> [WORK TO BE COMPLETED]: Return each record verbatim, images excluded.

> [THE RECORDS]:
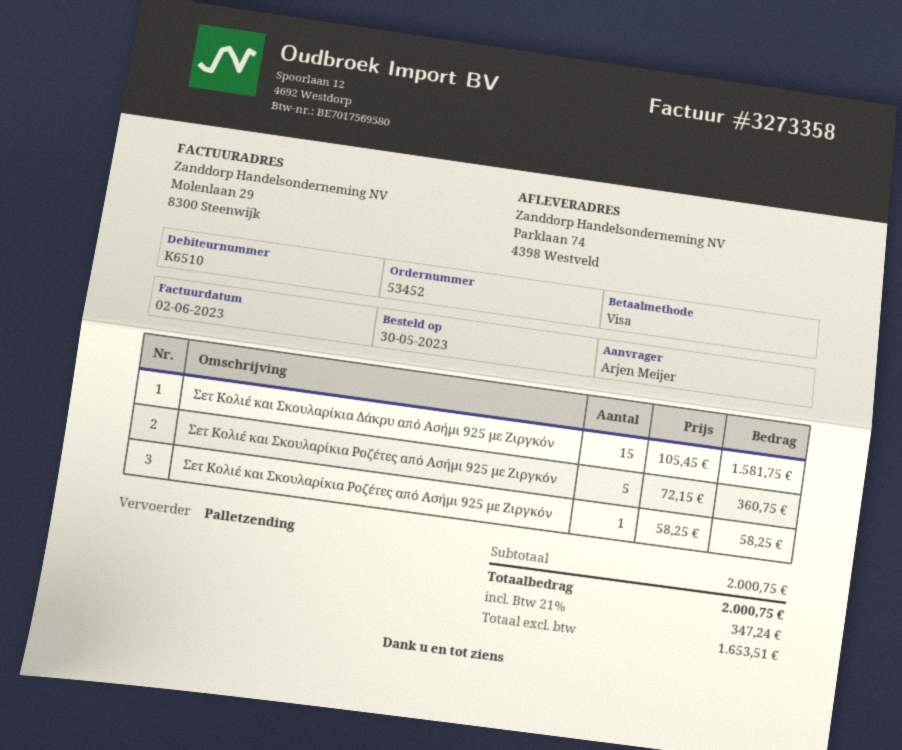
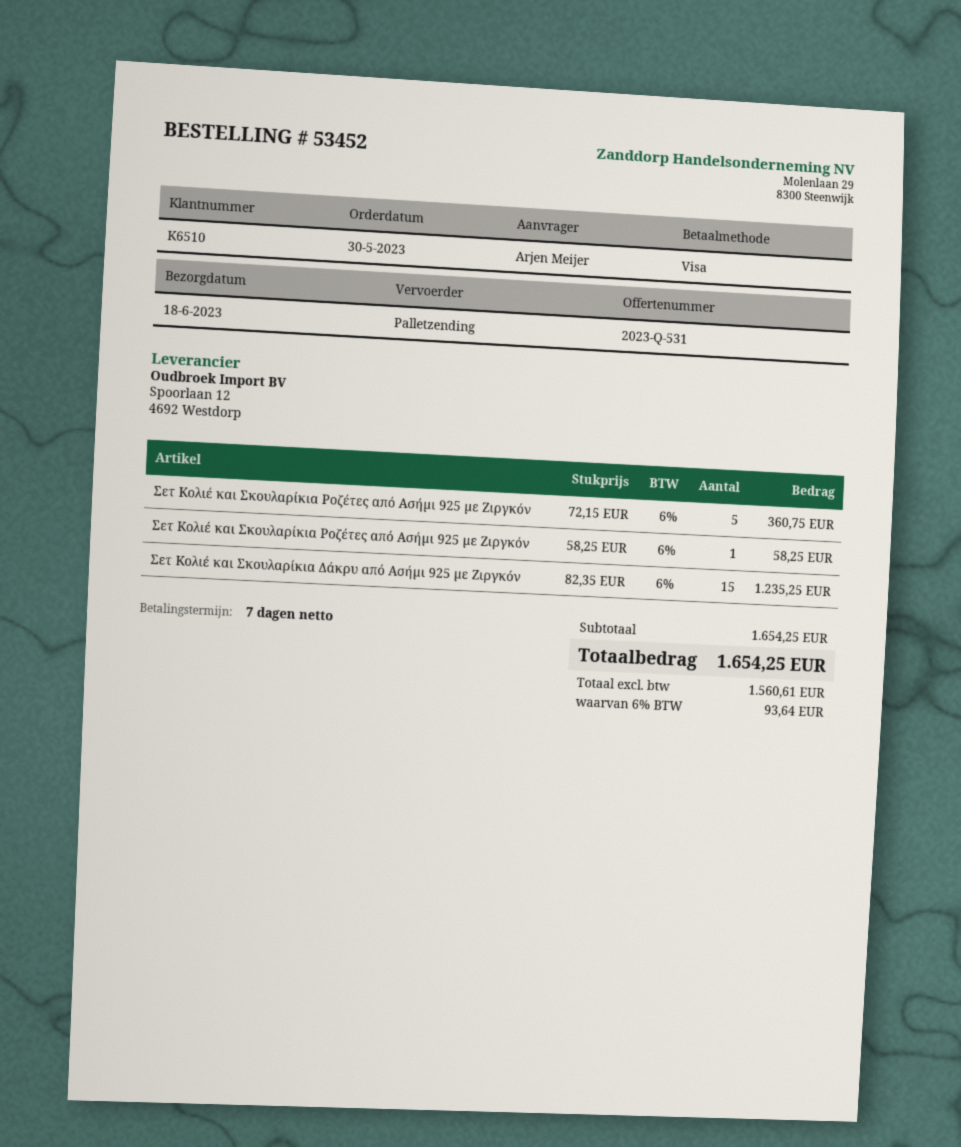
Σετ Κολιέ και Σκουλαρίκια Δάκρυ από Ασήμι 925 με Ζιργκόν: 15 x 105.45 = 1581.75 -> 15 x 82.35 = 1235.25
subtotal: 2000.75 -> 1654.25
net: 1653.51 -> 1560.61
tax: 21% = 347.24 -> 6% = 93.64
total: 2000.75 -> 1654.25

> [RESULT]:
Σετ Κολιέ και Σκουλαρίκια Δάκρυ από Ασήμι 925 με Ζιργκόν: 15 x 105.45 = 1581.75 -> 15 x 82.35 = 1235.25
subtotal: 2000.75 -> 1654.25
net: 1653.51 -> 1560.61
tax: 21% = 347.24 -> 6% = 93.64
total: 2000.75 -> 1654.25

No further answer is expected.